PROBLEM:
Give back the entries exactly as they read, leaving each image out.

PROVIDED ENTRIES:
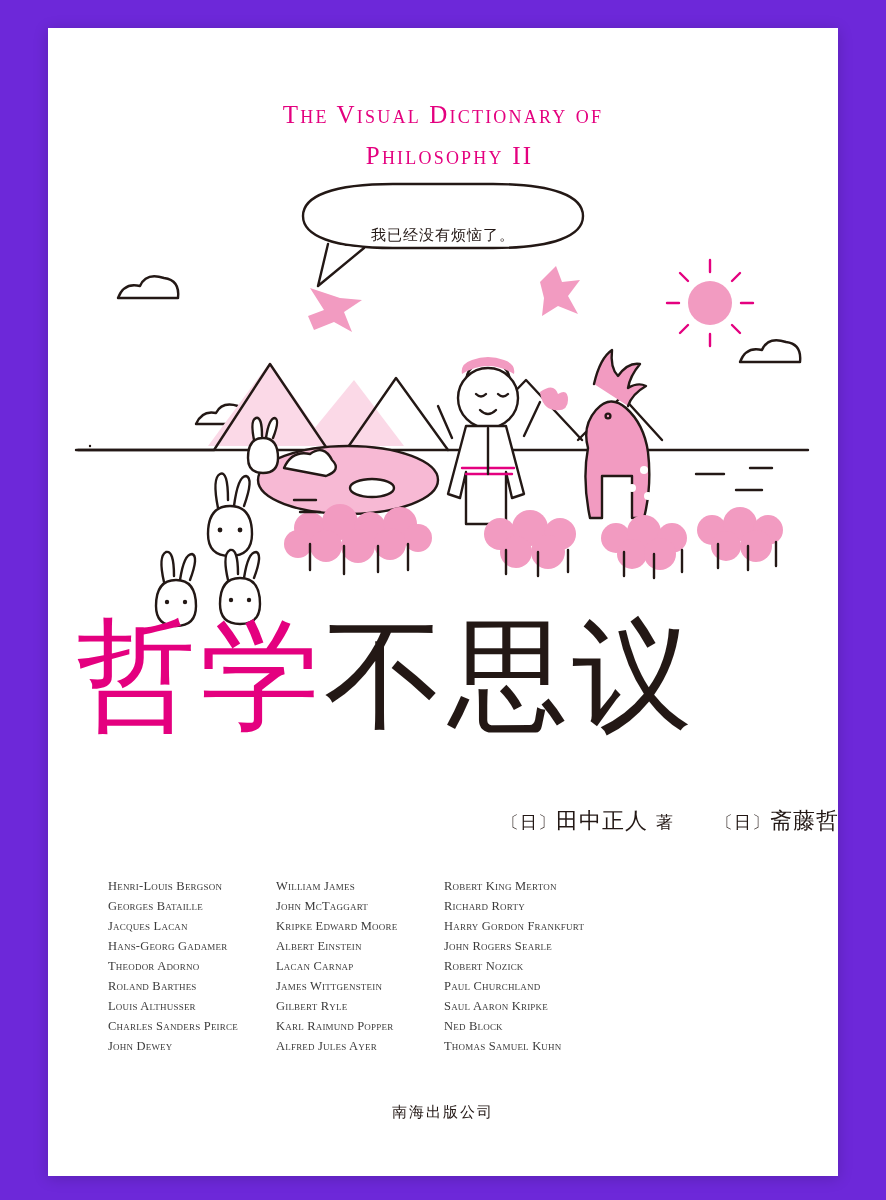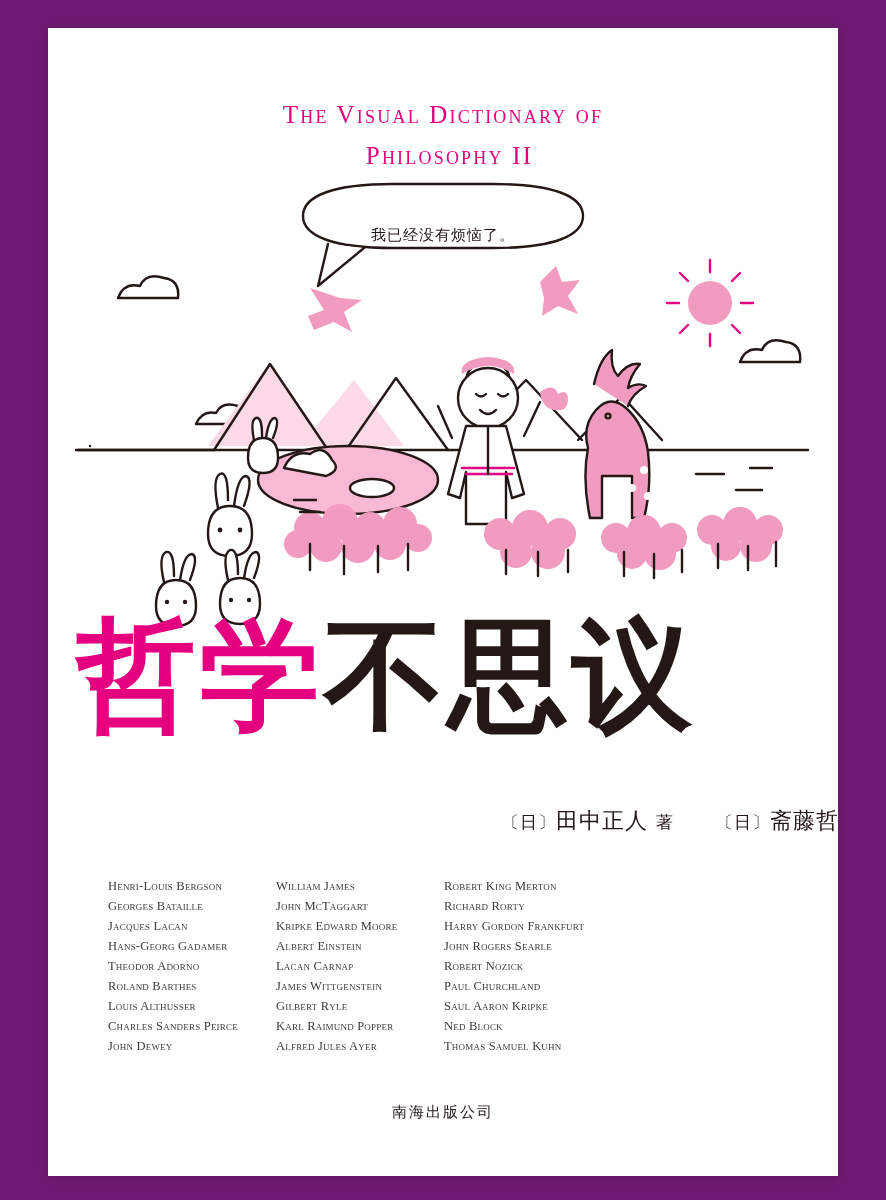"The Visual Dictionary of" .page { background: #701a75 -> #6d28d9 }
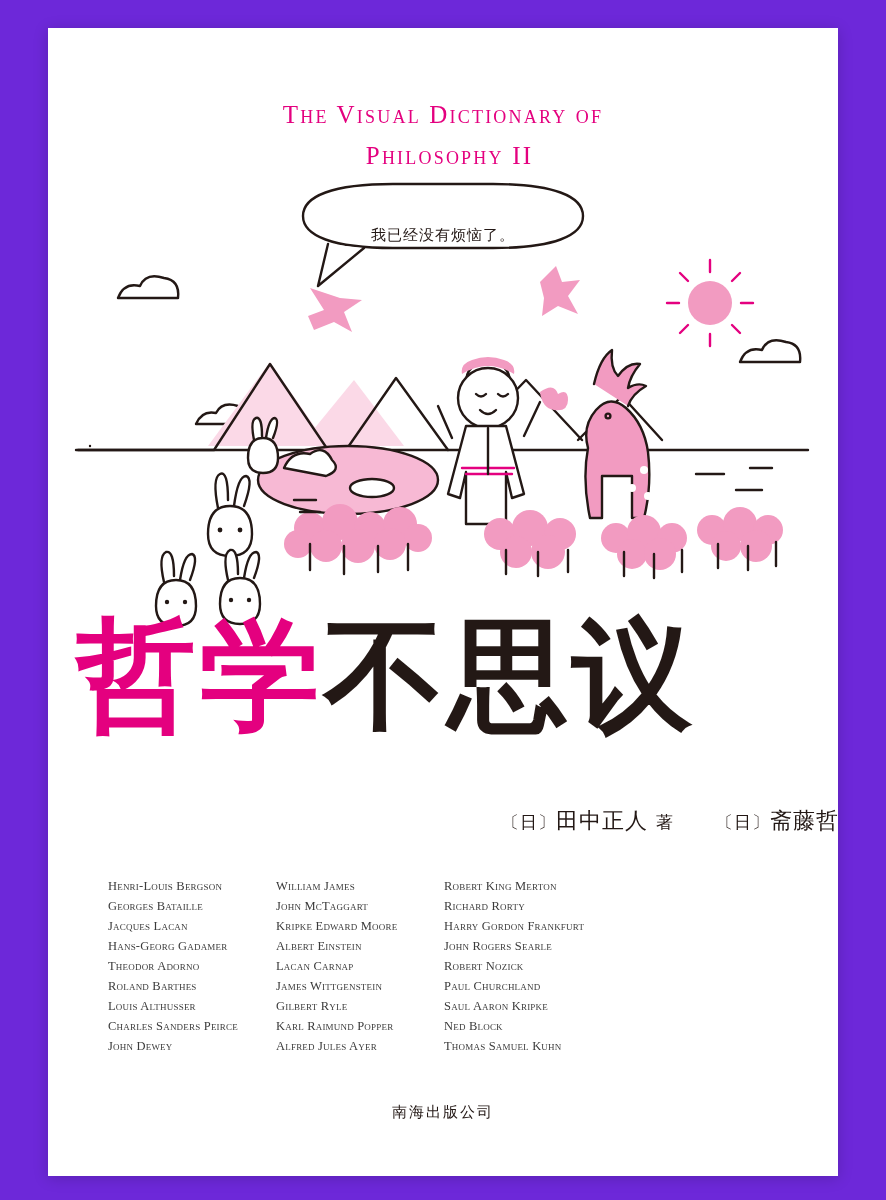"哲学不思议" .cn-title { font-weight: bold -> normal }
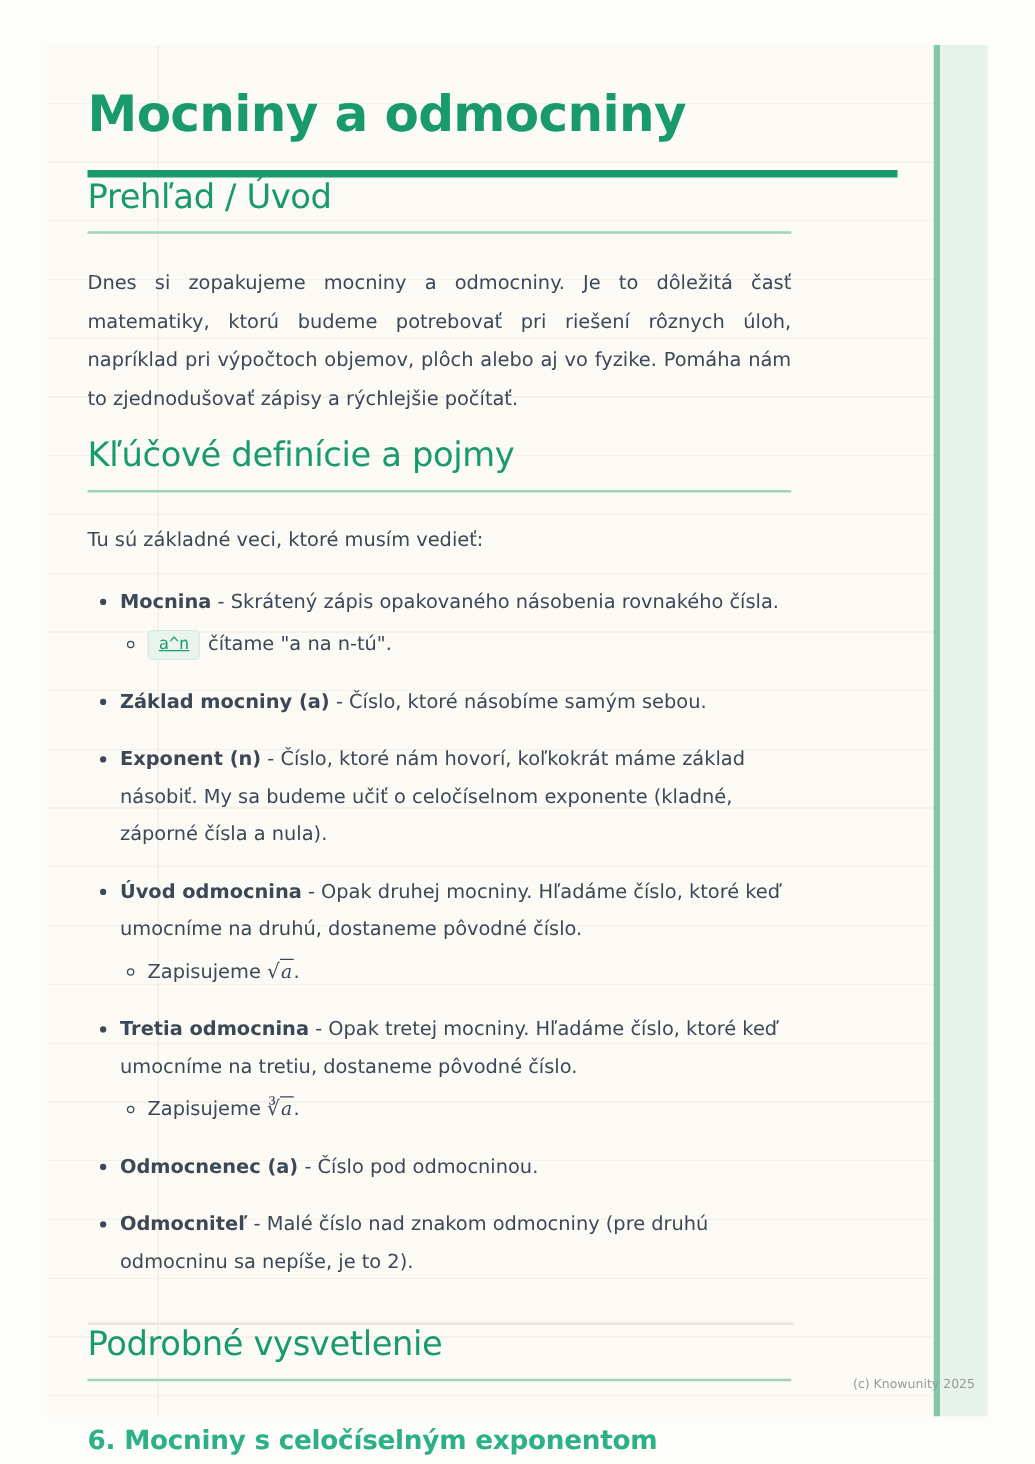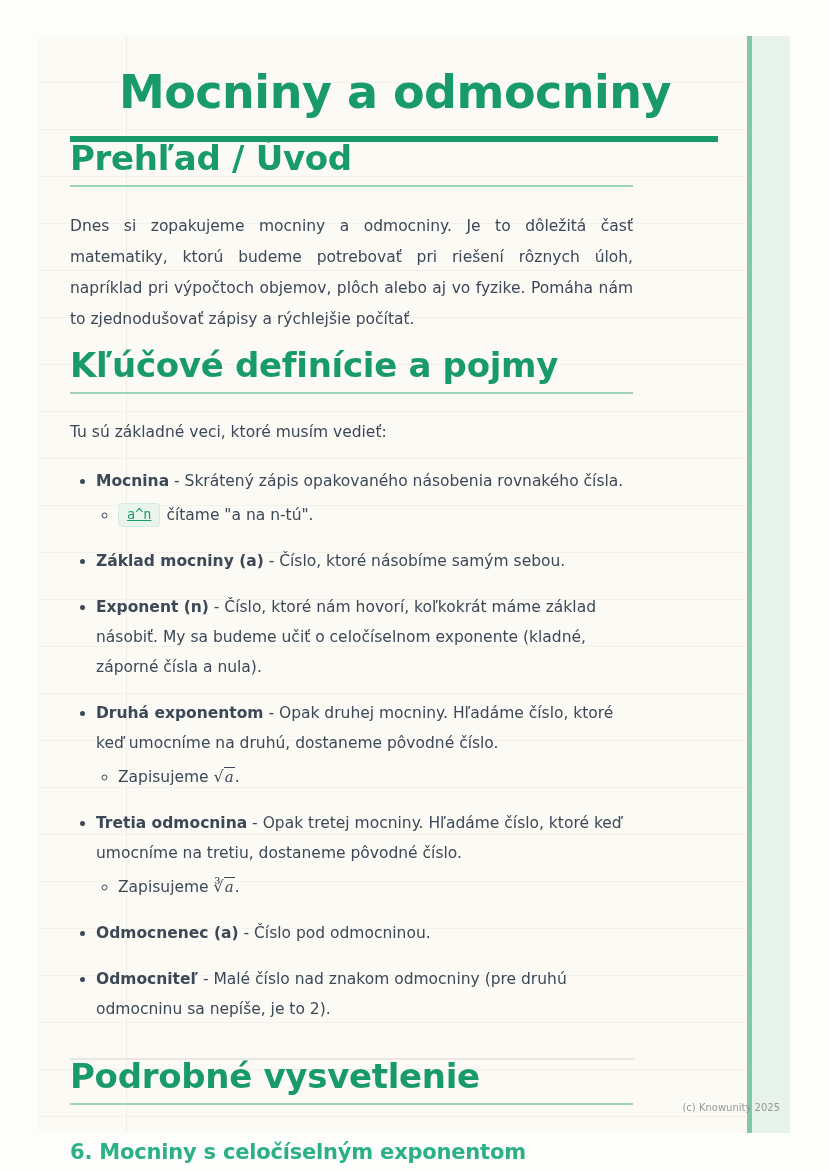"Mocniny a odmocniny" h1.doc-title { font-size: 46px -> 40px; text-align: center -> none }
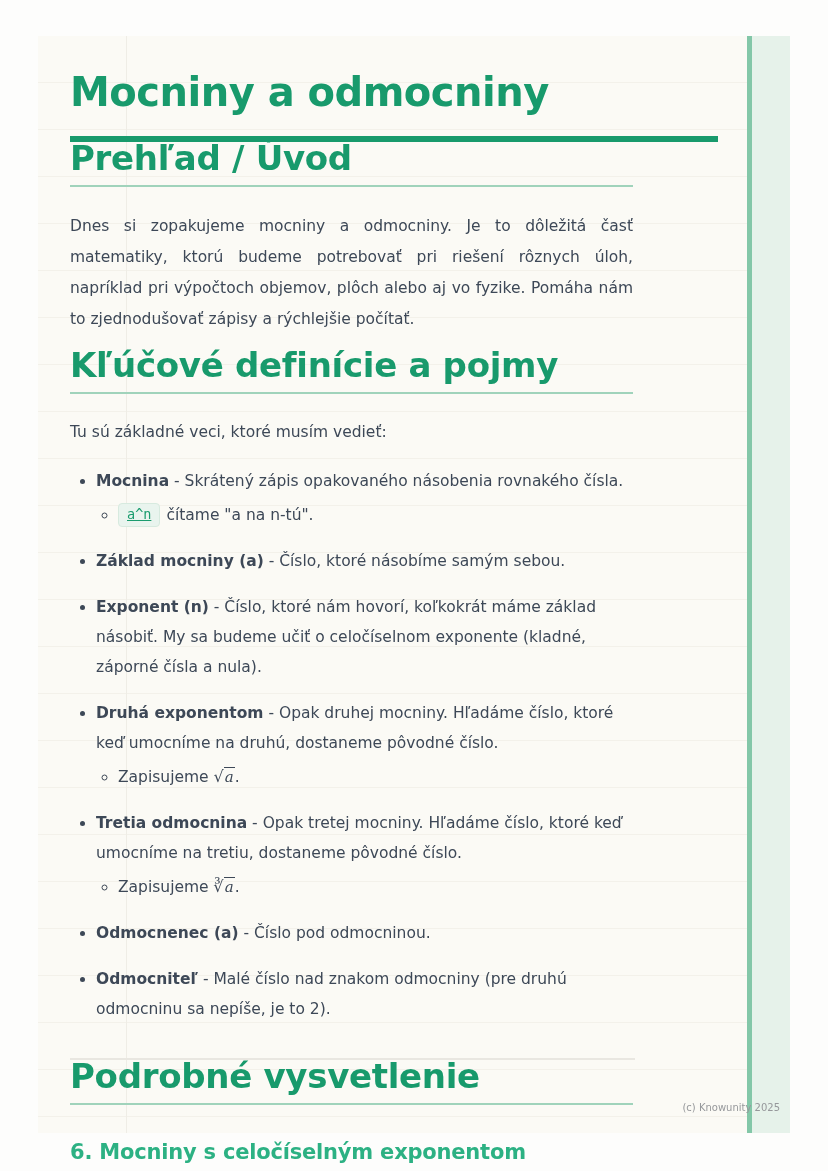"Prehľad / Úvod" h2.section-heading { font-size: 34px -> 27px; font-weight: 700 -> 400 }
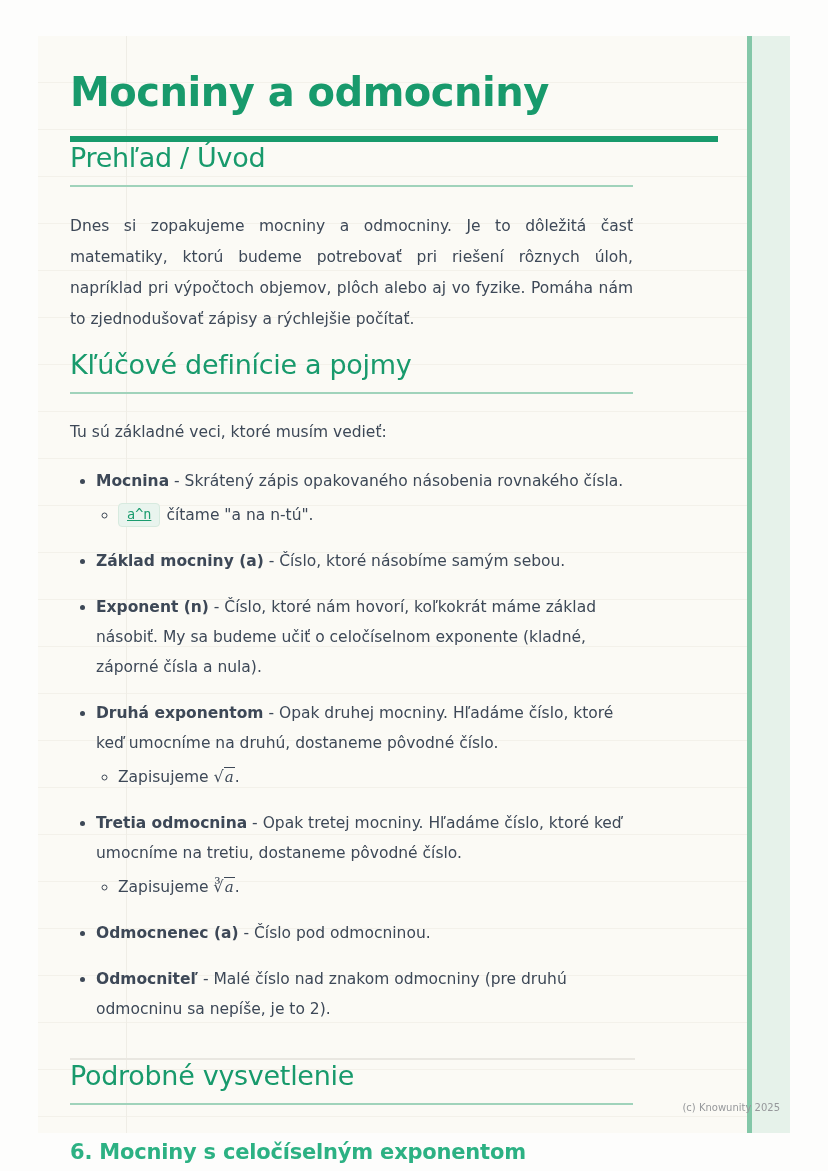"Druhá exponentom" span.term { text: Druhá exponentom -> Úvod odmocnina }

TASK RESPONSE:
"The Visual Dictionary of" .page { background: #701a75 -> #6d28d9 }
"哲学不思议" .cn-title { font-weight: bold -> normal }
"Mocniny a odmocniny" h1.doc-title { font-size: 46px -> 40px; text-align: center -> none }
"Prehľad / Úvod" h2.section-heading { font-size: 34px -> 27px; font-weight: 700 -> 400 }
"Druhá exponentom" span.term { text: Druhá exponentom -> Úvod odmocnina }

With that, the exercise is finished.